Les concepteurs du système-marché ont pris la peine de mettre en avant des interventions indispensables de l’Etat, pour arriver à un niveau de perfection du système lui-même à partir d’un mode de gouvernance privilégiant la meilleure utilisation de la dépense publique. Ce résultat est tellement recherché que les pouvoirs publics doivent impérativement mettre des projections expliquant comment l’argent public va être utilisé, et quel serait l’intérêt général du pays dans la conduite du gouvernement observée en la matière. Justement, ce problème constitue dans le cas de l’Algérie une vraie problématique du fait que les pouvoirs publics n’ont jamais prêté attention au calcul des coûts des projets de l’Etat et les comparer avec la rentabilité de ces projets, pour mieux convaincre de la bonne utilisation de la dépense publique.
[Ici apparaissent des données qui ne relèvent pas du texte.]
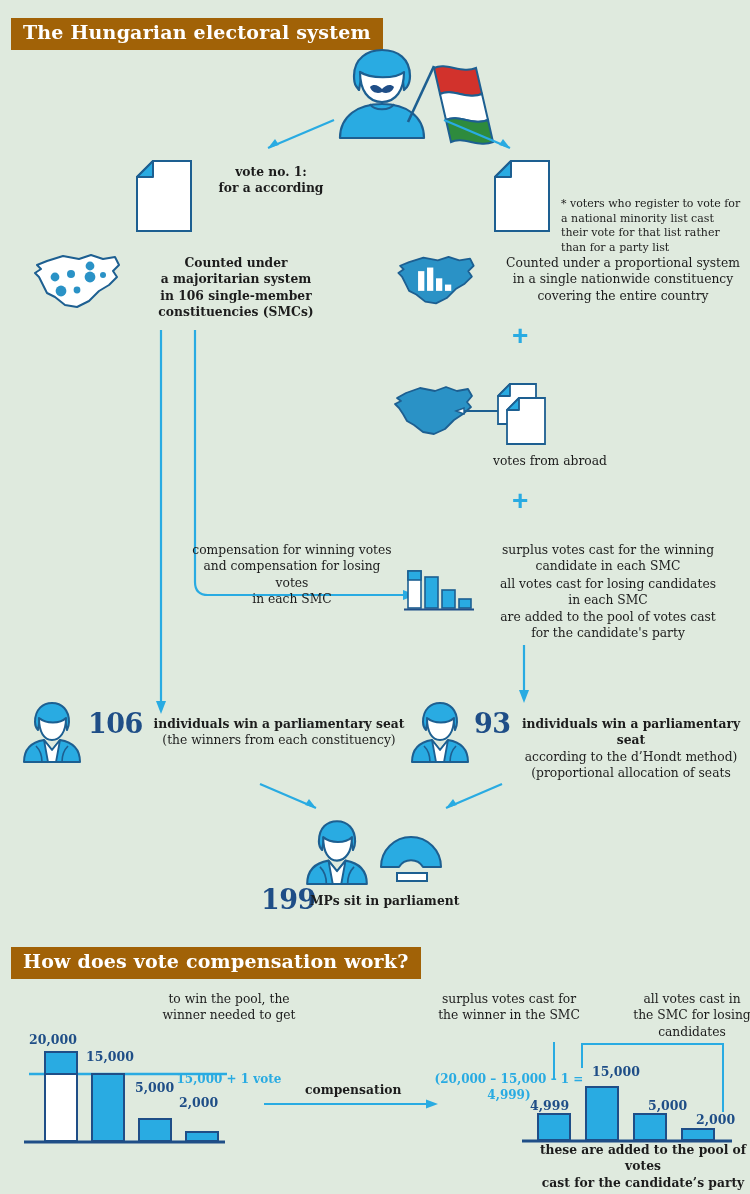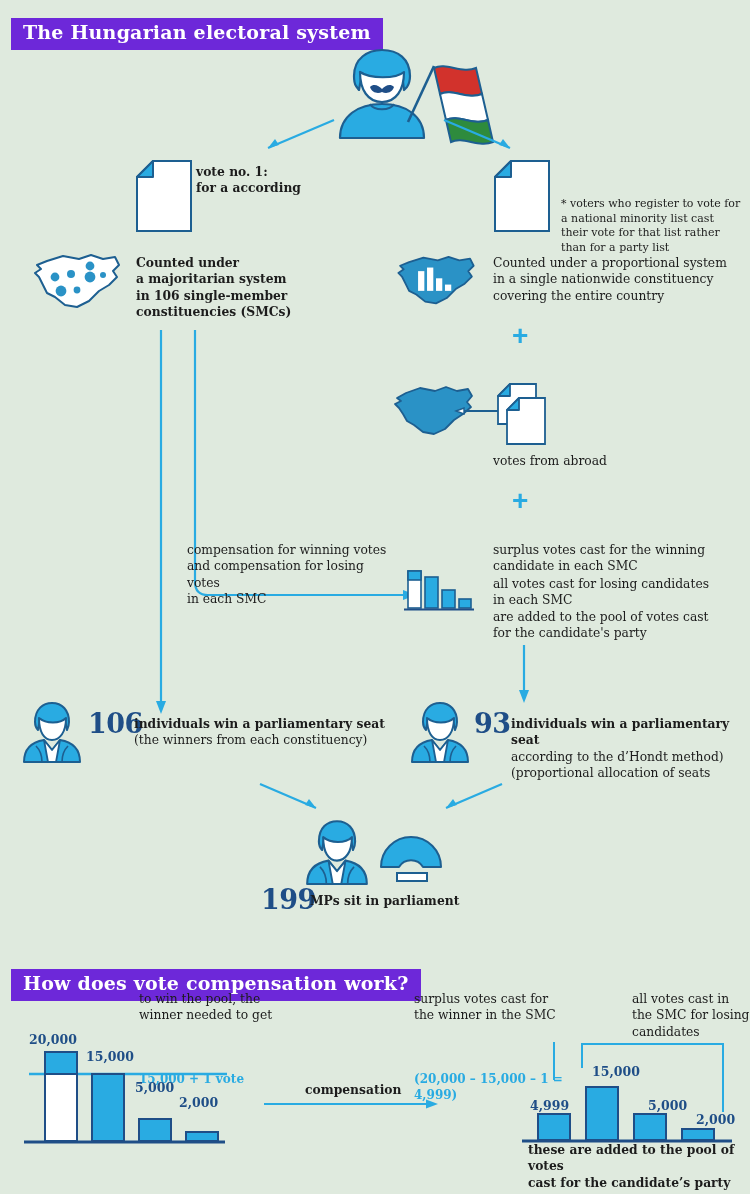"The Hungarian electoral system" .title-bar { background: #6d28d9 -> #a16207 }
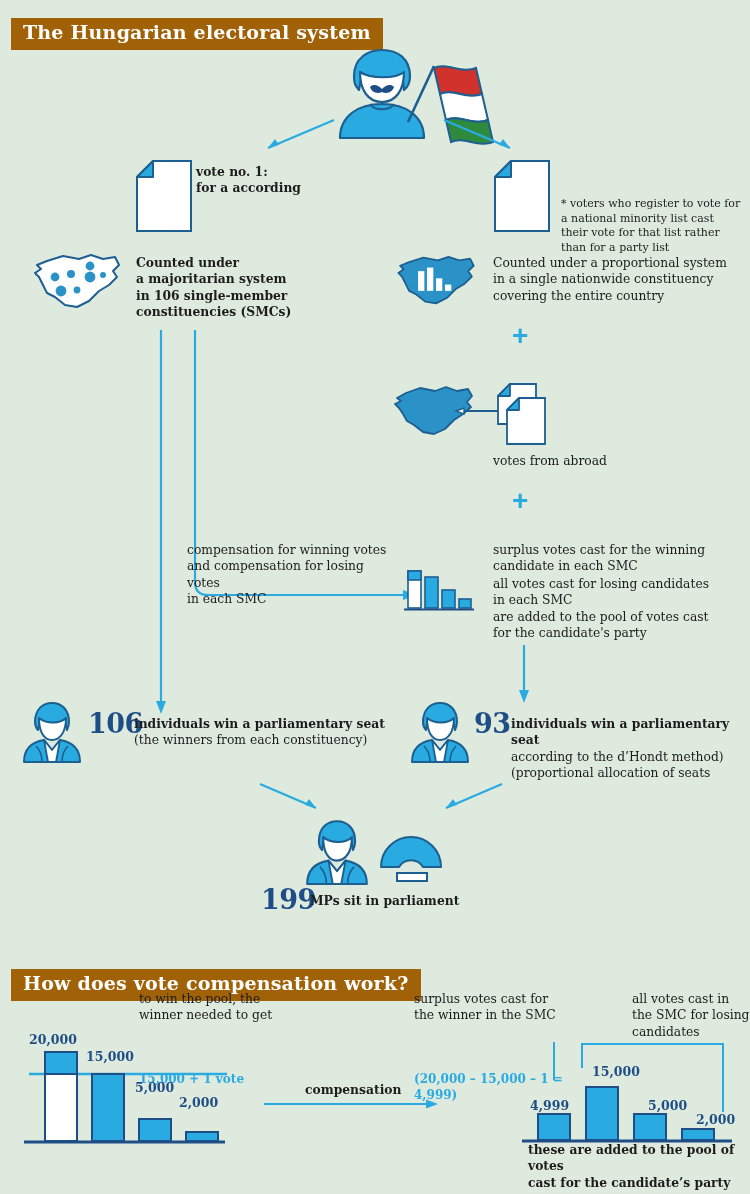"vote no. 1:" .txt { text-align: none -> center }
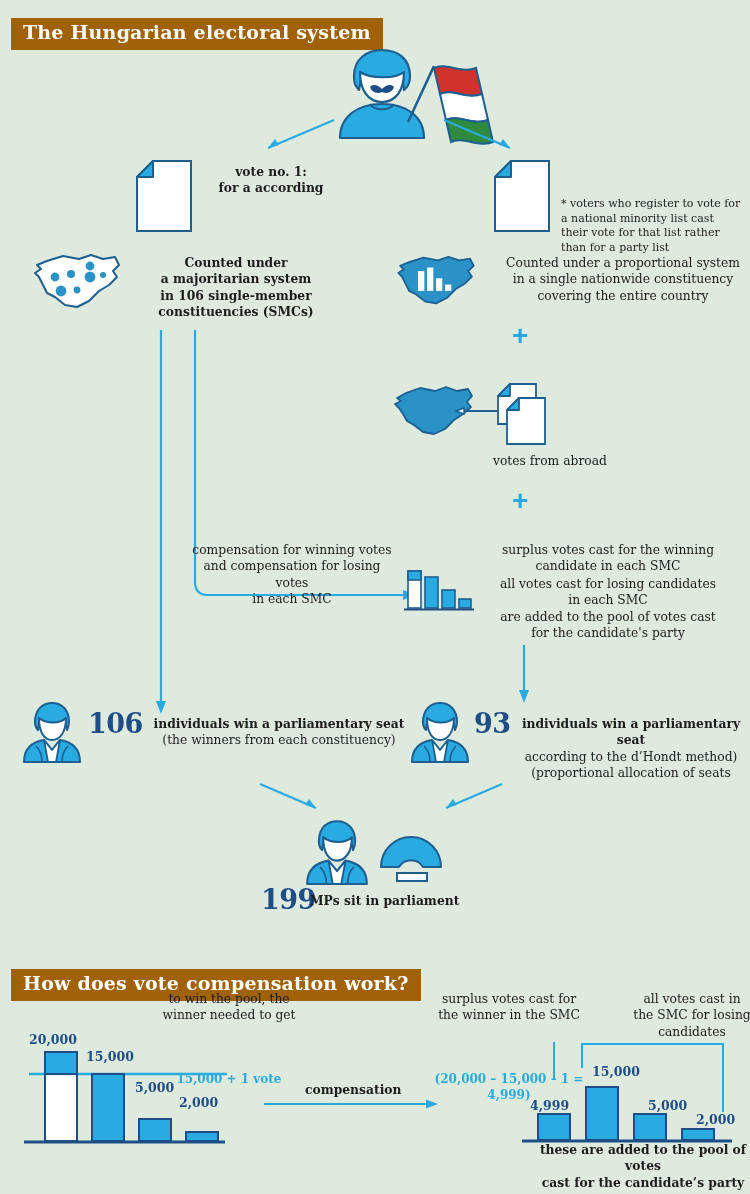"How does vote compensation work?" div.abs { top: 969px -> 947px }
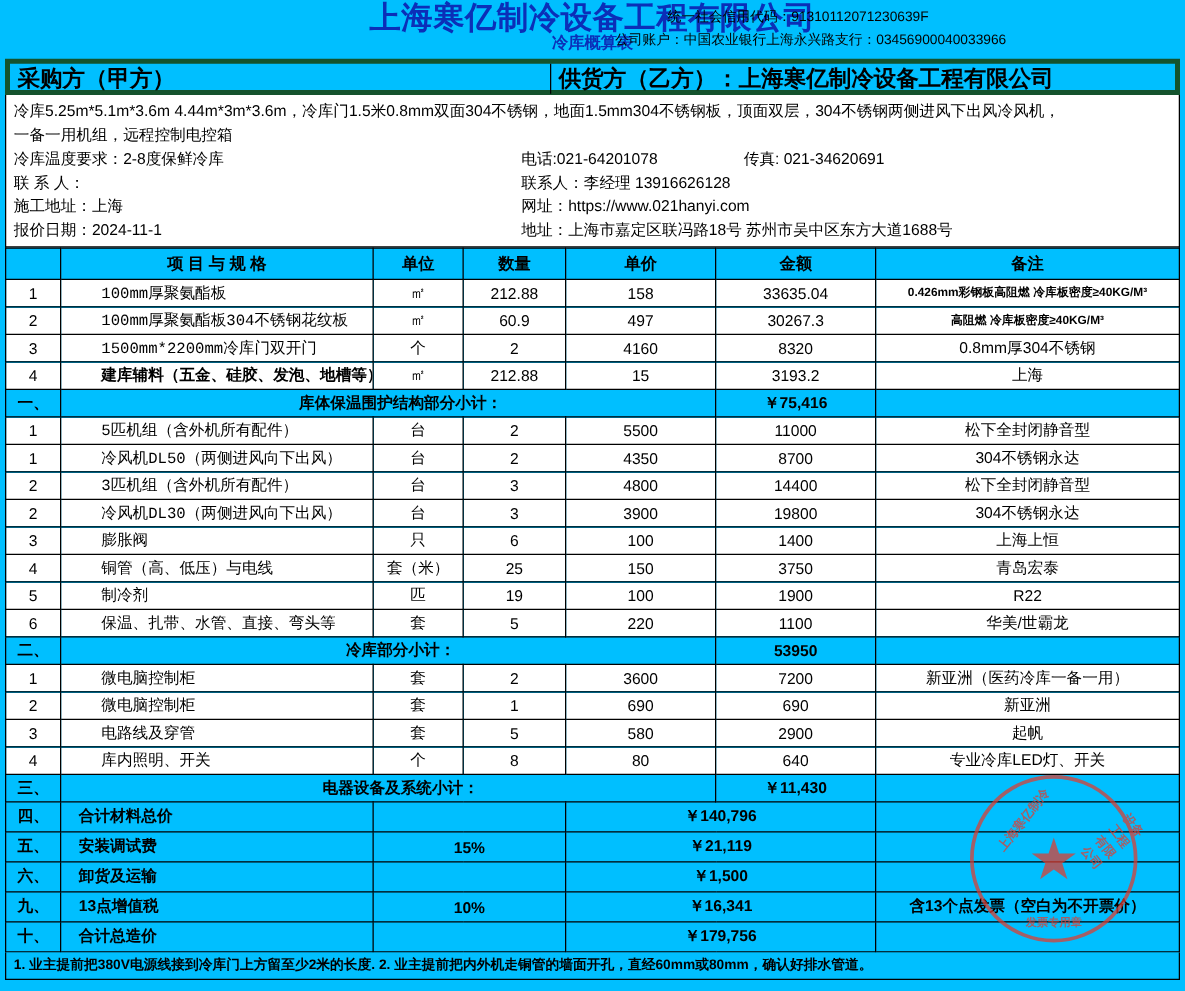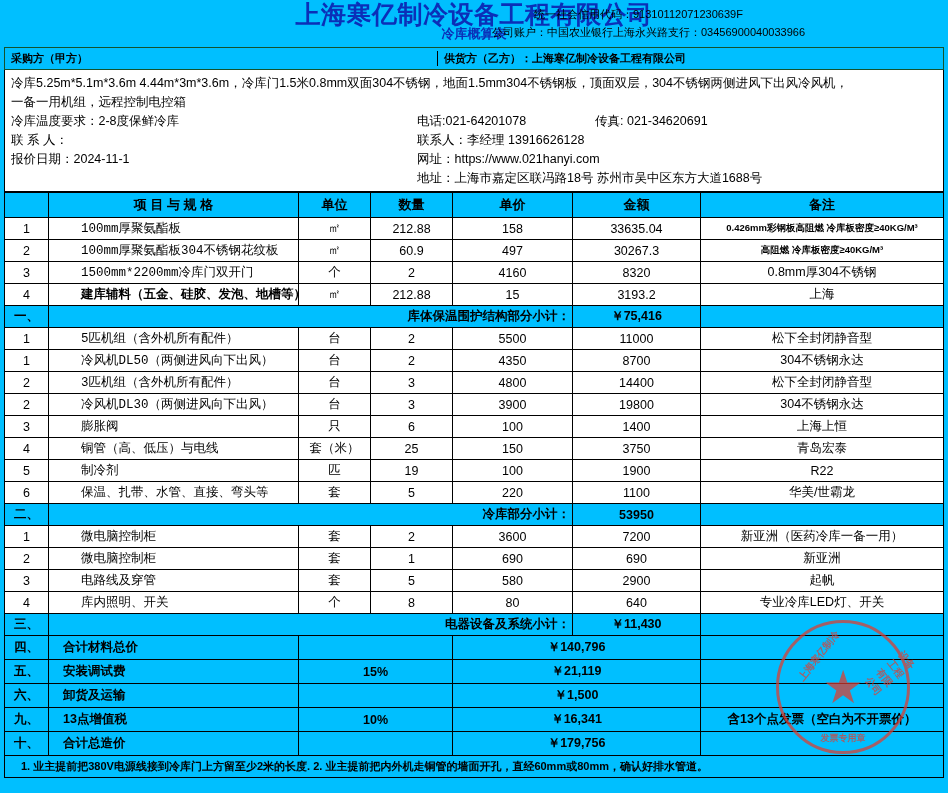"采购方（甲方）" .party { align-items: center -> flex-start; border: 1px solid #14532d -> 4px solid #14532d; font-size: 11px -> 18px }
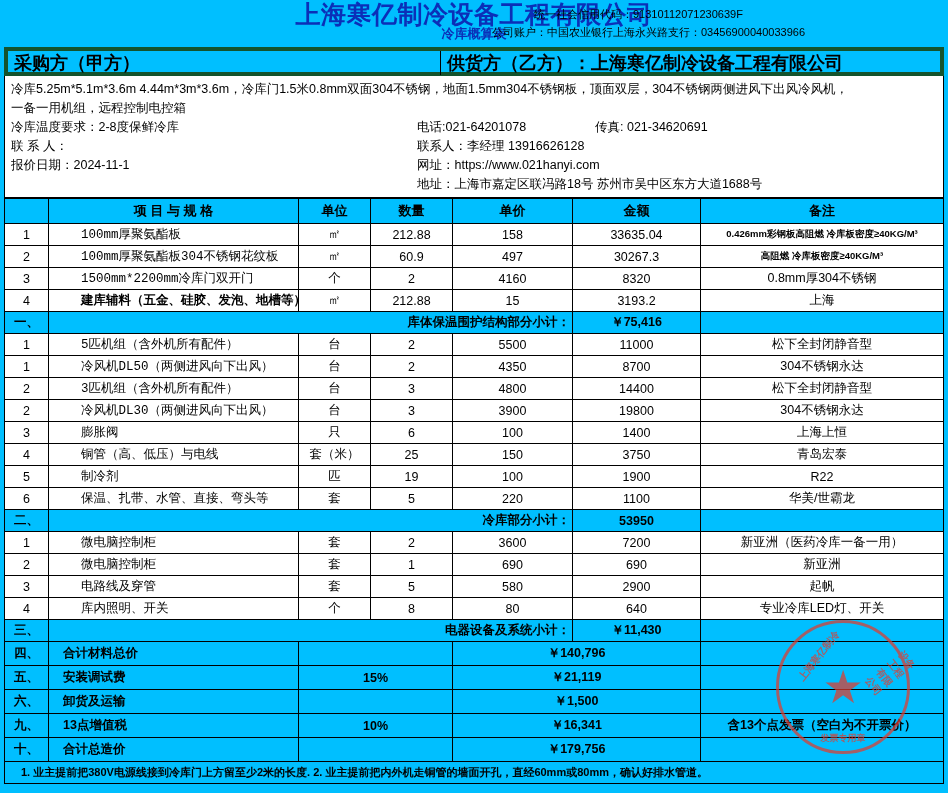"施工地址：上海" div { html: none -> <div>施工地址：上海</div> }
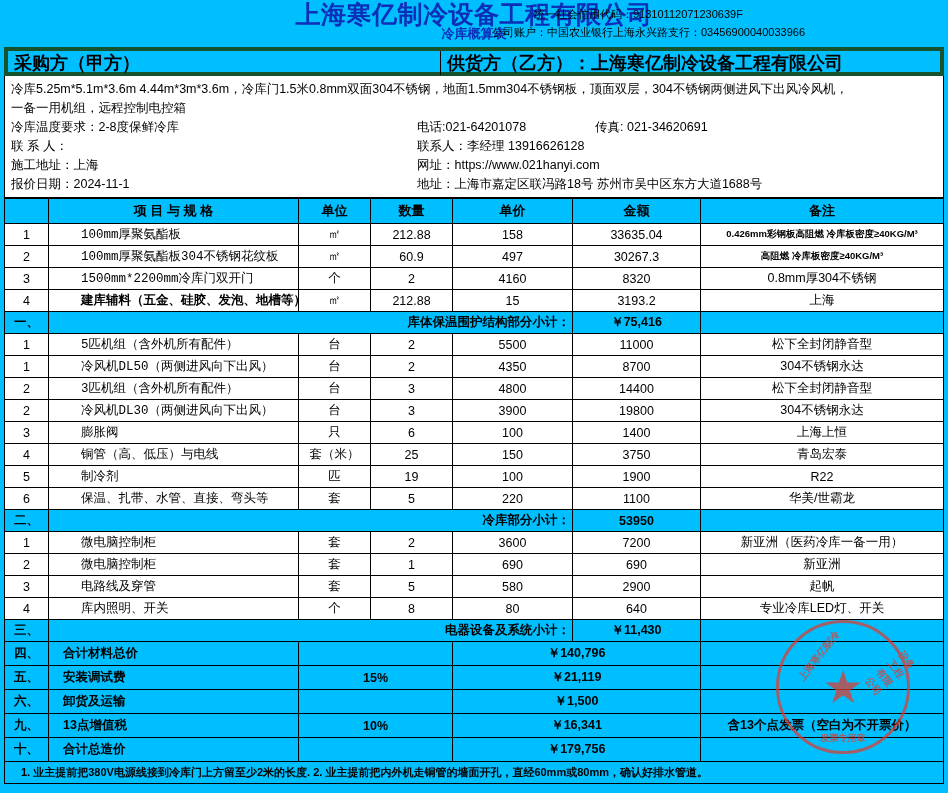"库体保温围护结构部分小计：" .sub .lbl { text-align: right -> center }
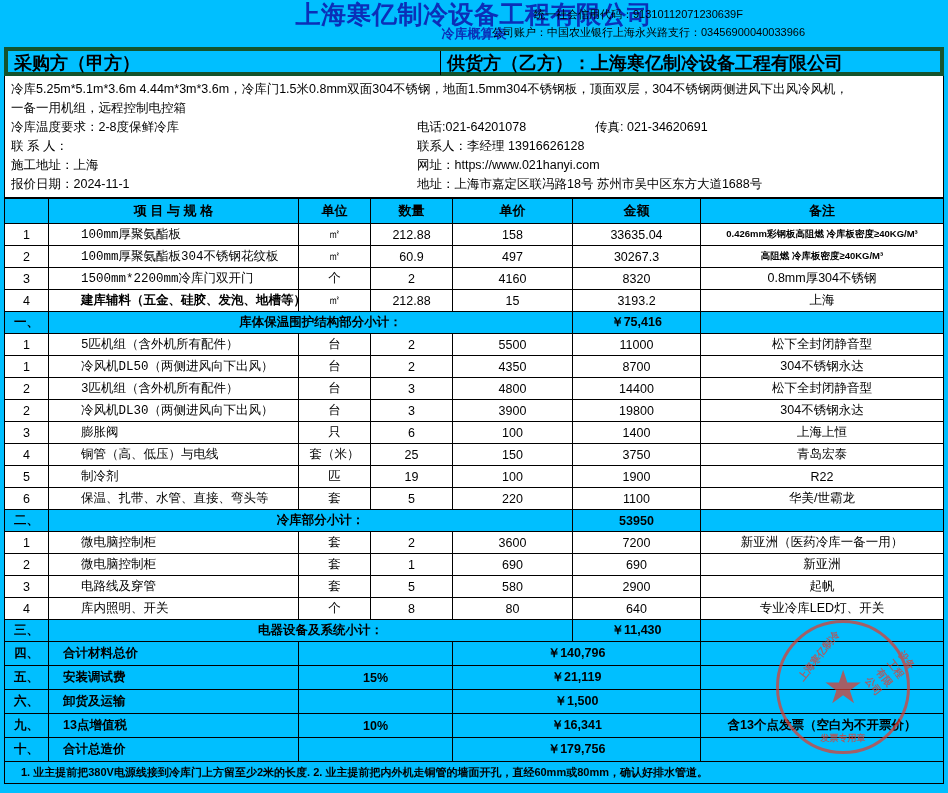"1. 业主提前把380V电源线接到冷库门上方留至少2米的长度. 2." .footnote { padding: 3px 16px -> 3px 6px }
Les plus optimistes des observateurs du domaine de l’utilisation de la dépense publique, considèrent que pour tout dollar dépensé, l’économie récupère 0.7 dollar, et pour les pessimistes d’entre eux l’économie ne récupère que 0.3 dollar, ce qui veut dire que la richesse nationale est en perdition d’une façon continue, faisant qu’entre 30% et 70% de ce que dépense le gouvernement ne revient jamais aux caisses de l’Etat. Et puis le grand tort est que le gouvernement ne sait pas si son plan de dépense va aboutir à une rentabilisation ou pas, et bien entendu, ceux qui défendent le mode de gestion publique vont considérer que dans un pays à caractère social, la rentabilité financière viendrait en seconde position en importance, oubliant que l’Etat a besoin de récupérer au moins les sommes dépensées, pour qu’il puisse continuer à soutenir le secteur social par exemple.

Par conséquent, dans un pays rentier comme l’Algérie, le problème est plus crucial, puisque les pouvoirs publics ne font que dépenser des ressources qui se raréfient pour ce qui est du pétrole et du gaz, sans pouvoir renouveler ses sources de financement, surtout que les fuites en relation avec l’évasion fiscale, ne permettent pas de récupérer tout l’argent dû au Trésor public, et que l’assiette fiscale reste insuffisante pour améliorer le revenu de l’Etat. Et là, il faut remarquer que la seule solution qui puisse garantir l’augmentation des rentrées publiques, pour prendre en charge de fait, les aides financières au profit des investissements stratégiques et des gens les plus vulnérables, demande de prôner un mode de réglementation flexible facilitant la tâche aux détenteurs de projets, chose qui pourra améliorer les capacités financières de l’Etat, et ce, en adoptant des taux d’imposition bas et une gestion numérique de la relation avec les entreprises et les individus, ce qui constituerait une nouvelle approche du modèle économique du pays, et une base pour la réforme de la finance publique.